The Capital

Southern High player tests positive for COVID

- By Tim Schwartz

A Southern High varsity football player who attended practice Feb. 25 subsequent­ly tested positive for COVID19, but the team will continue practicing after the county health department identified close contacts of the student-athlete.

The player and close contacts entered a two-week quarantine period starting Feb. 26, according to a letter to the families released Friday by principal Angela Hopkins, and they can return to practice starting next Friday. After consulting with the county Department of Health, it was determined the remainder of the varsity team, as well as the entire junior varsity team, may continue to practice.

Southern is scheduled to open its football season March 26 at Chesapeake.

Hopkins recommende­d in the letter that players and coaches who attended practice Feb. 26 get tested for COVID-19.

“It is important to understand that we are in the midst of a pandemic,” Hopkins wrote. “All of our programs take the necessary precaution­s in order to operate and no one is at fault for the spread of this virus. It is in a time like this that we all must support each other, and I know that we will do that.”

After a Severna Park varsity football player tested positive for the virus after a Feb. 17 practice, the team shut down all in-person activities for two weeks and required all students and coaches to quarantine. The Falcons resumed on-field activities Wednesday.

There were nine coronaviru­s cases among athletic programs at eight different high schools during the three-week period of fall sports practices in October and November. The county confirmed positive cases on the Broadneck High boys soccer and volleyball teams, Old Mill boys soccer, Northeast boys soccer, Glen Burnie football, South River football, Annapolis girls soccer, and Arundel High football.
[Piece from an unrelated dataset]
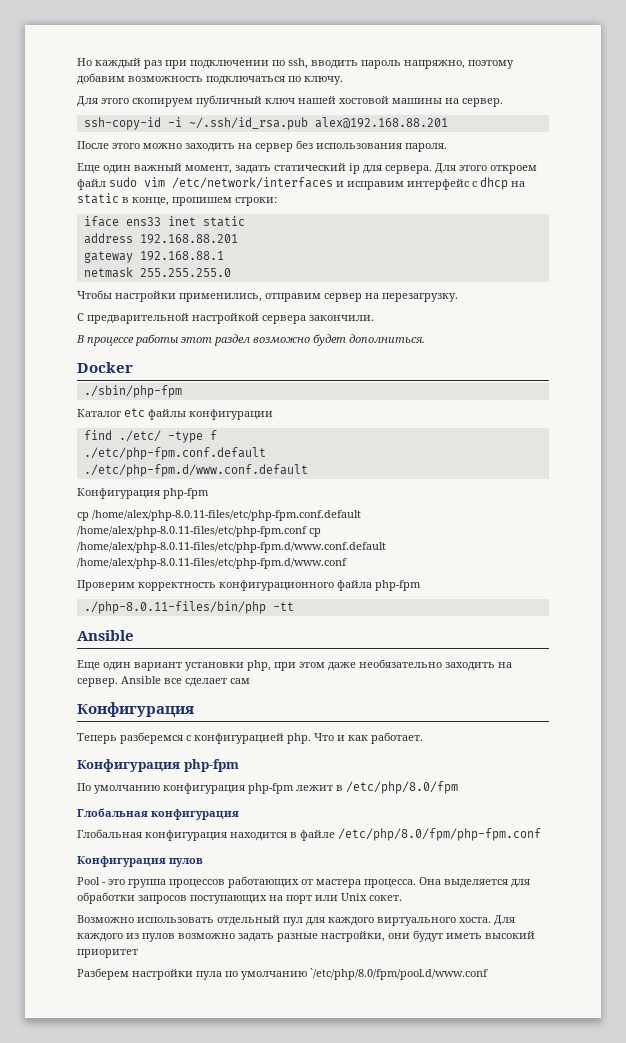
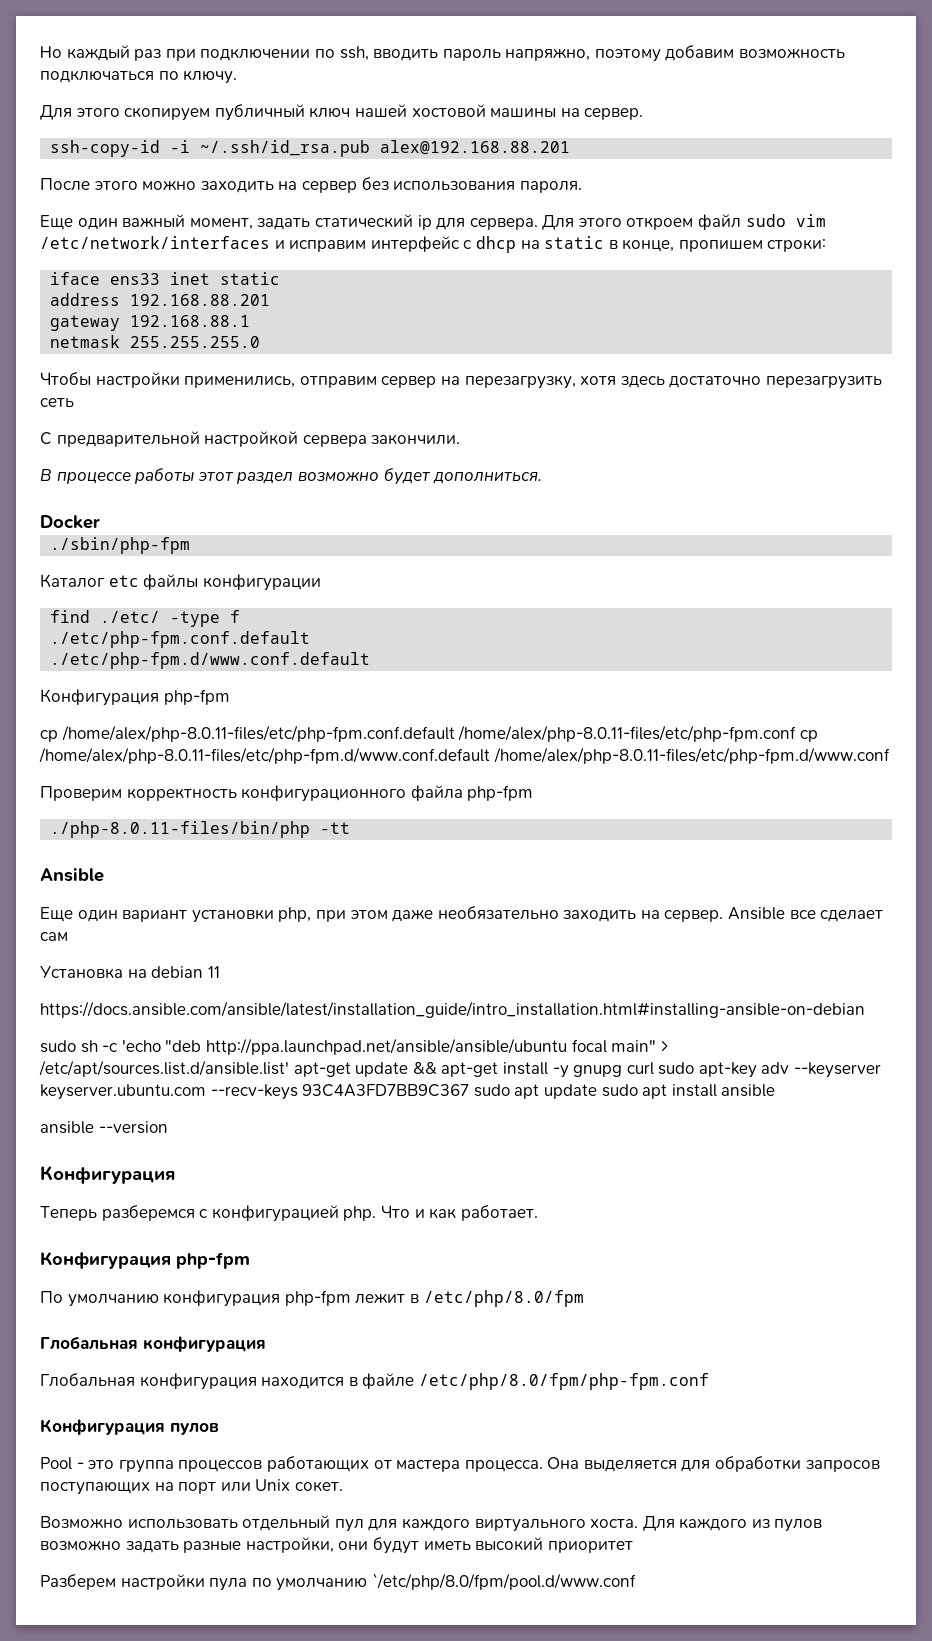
[382,293,458,302] перезагрузку. -> [464,375,882,389] [40,398,74,407] перезагрузку, хотя здесь достаточно перезагрузить сеть
(250, 681) none -> [40,965,220,979] [40,1001,865,1018] [40,1038,668,1055] [39,1060,882,1078] [40,1084,776,1100] [40,1121,168,1134] // Установка на debian 11 // https://docs.ansible.com/ansible/latest/installation_guide/intro_installation.html#installing-ansible-on-debian // sudo sh -c 'echo "deb http://ppa.launchpad.net/ansible/ansible/ubuntu focal main" > /etc/apt/sources.list.d/ansible.list' apt-get update && apt-get install -y gnupg curl sudo apt-key adv --keyserver keyserver.ubuntu.com --recv-keys 93C4A3FD7BB9C367 sudo apt update sudo apt install ansible // ansible --version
Anne Arundel County Public Schools began fall sports practice Feb. 16 and games are scheduled to start March 23. In Howard and Carroll counties, competitio­ns for a shortened fall sports season kicked off Friday night.
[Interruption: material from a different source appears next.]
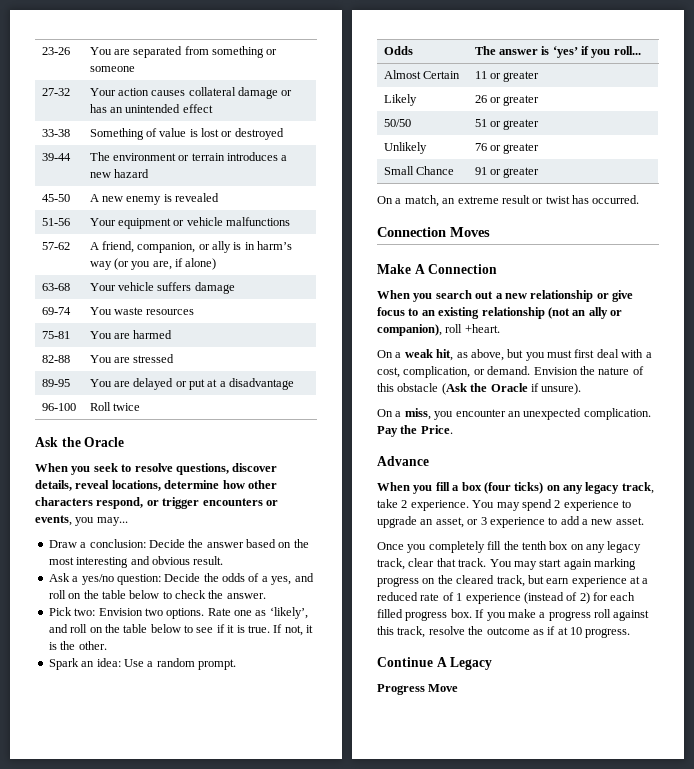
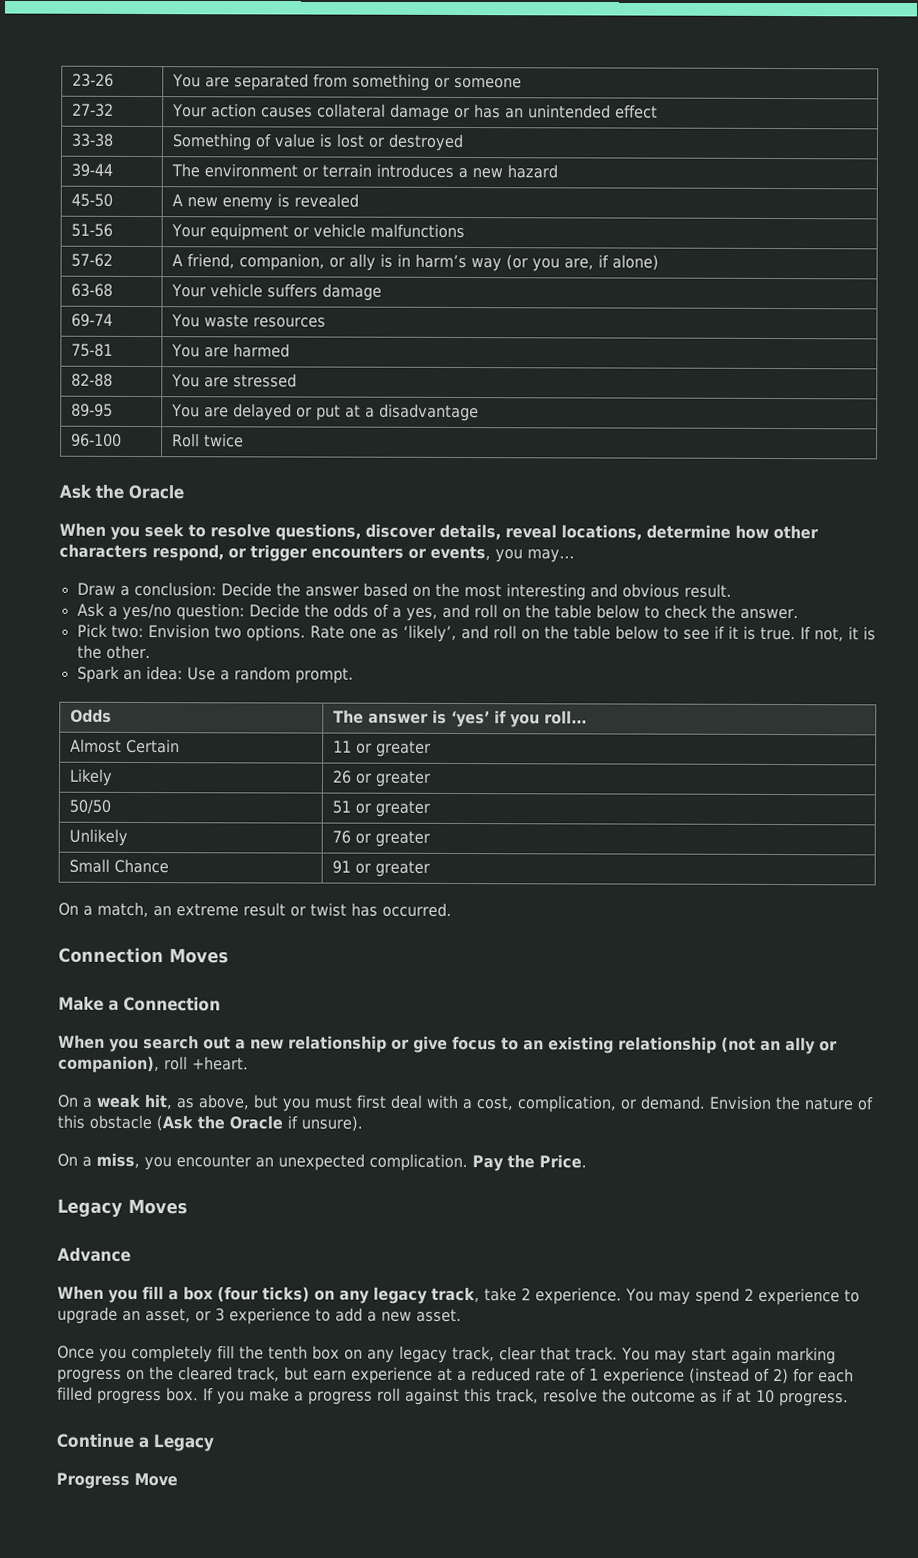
[414,264,425,274] A -> [108,999,119,1011] a
(453, 429) none -> [57,1198,188,1217] // Legacy Moves
[436,657,447,667] A -> [138,1436,149,1449] a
AACPS will have high school students return to school buildings for hybrid learning on Monday with grades 9 and 12, while grades 10 and 11 can resume in-person learning March 22.

Maryland health officials reported 932 new coronaviru­s cases on Saturday, with the state having now eclipsed 386,000 infections, and 11 new deaths. A record 50,484 doses of the coronaviru­s vaccine were administer­ed across the state Friday.

Anne Arundel County reported 92 new coronaviru­s cases and one new death Saturday.